Mai pensato abbastanza all’istinto tribale dei pioppi.
I pioppi non sono alberi individui.
Sono una comunità mistica.
Un pioppo da solo, sul ciglio della strada, è un errore di natura.
Lui lo sa e patisce.
Si lascia andare, perde slancio e si smaglia in fattezze morbide.
S’inturgida.
Talvolta, per consolarsi, accetta un’edicola piccolina di madonna campagnola ( pomelli rossi e bocca di ciliegia), fa da fianco a un rosaio che rinuncia al sole o diventa rifugio notturno, per trattenere uno sfrigolio d’ali.
(Facile dirlo al femminile, allora, come un ventre che s’arrotonda)
Ma i pioppi, i pioppi in fila…
Si spartiscono l’alto, senza contenderlo, con l’abitudine lieve che li catena.
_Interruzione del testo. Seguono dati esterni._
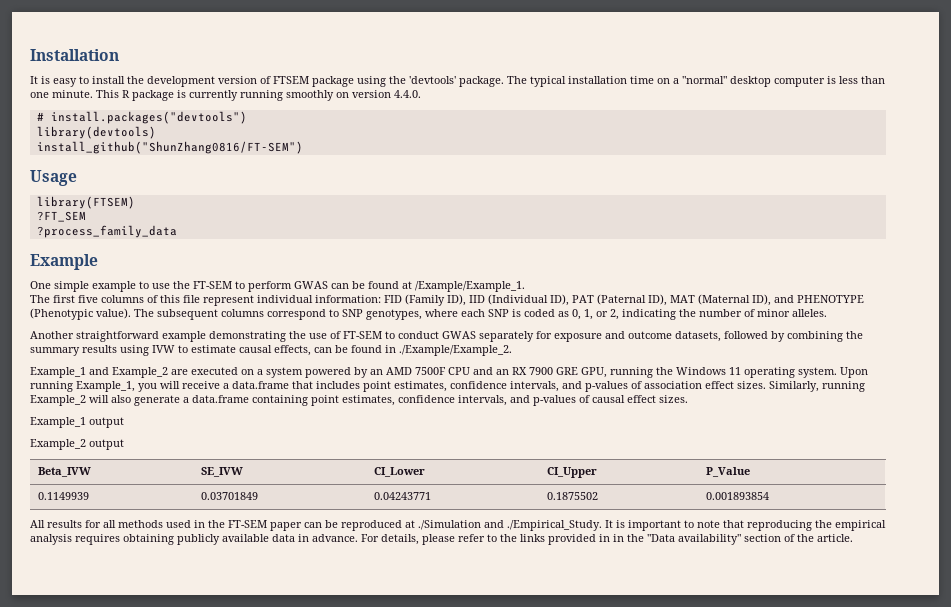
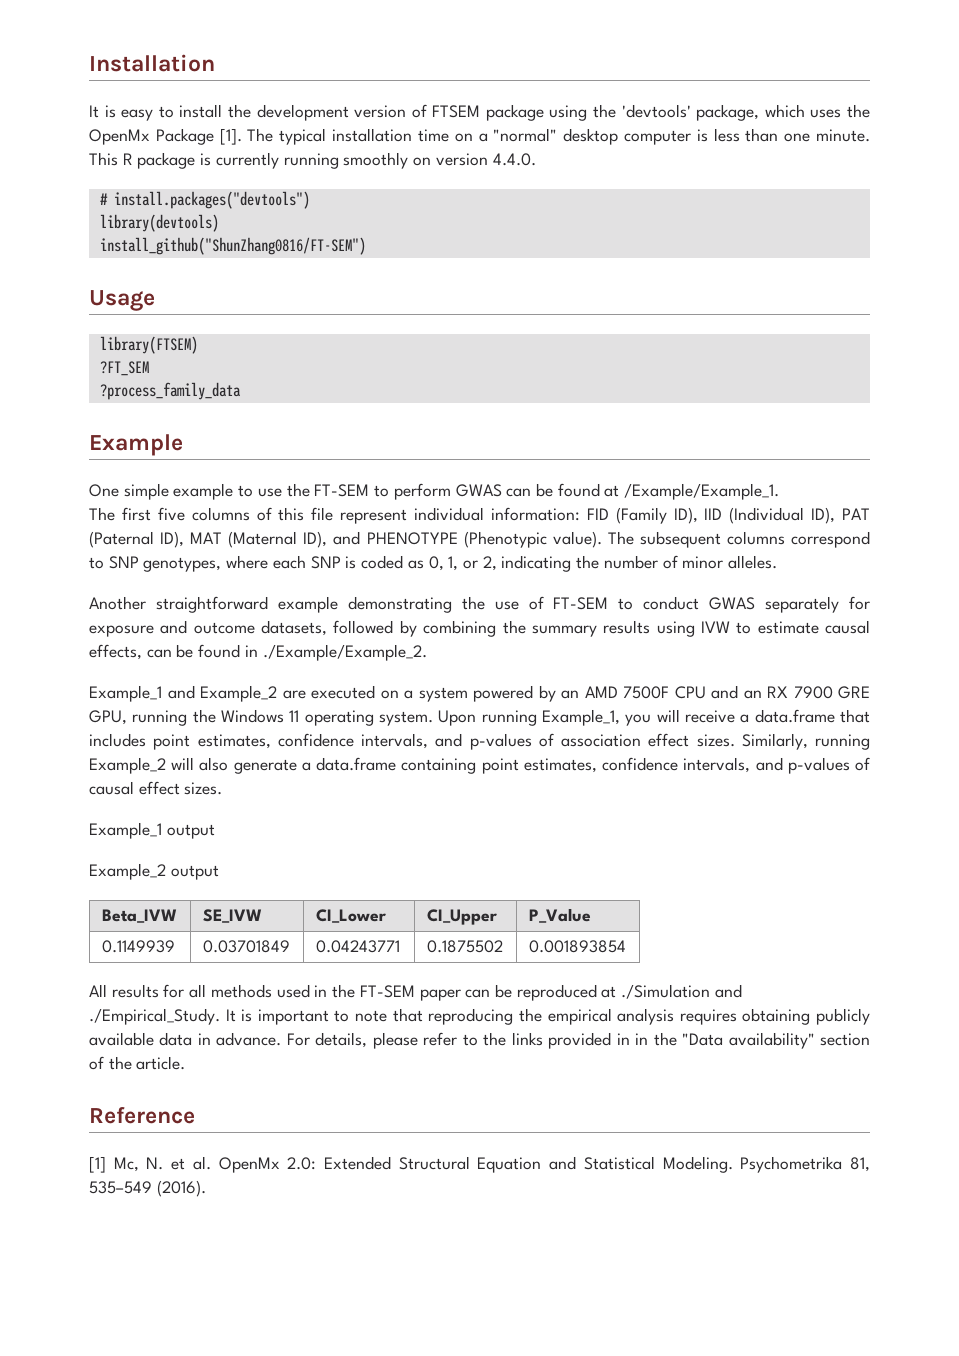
- It is easy to install the development version of FTSEM package using the 'devtools' package.
+ It is easy to install the development version of FTSEM package using the 'devtools' package, which uses the OpenMx Package [1].
+ Reference
+ [1] Mc, N. et al. OpenMx 2.0: Extended Structural Equation and Statistical Modeling. Psychometrika 81, 535–549 (2016).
Colonne che fingono cattedrali di golena, in strette navate fra muri d’argine e fiume.
Uguali nella voce, uguali nella risposta al vento.
I pioppi in fila.
Dicono il lontano, sul bordo del canale, a inventare un orizzonte di confine
Fusi di carta sagomata, in bilico sul vuoto.
E fermi, là in fondo, nell’ora della fiacca.
I pioppi in fila.
Tribù.
Ché, a stare conficcati nella vita, ciglia di una sola palpebra, si respira la stessa musica, si danza lo stesso respiro.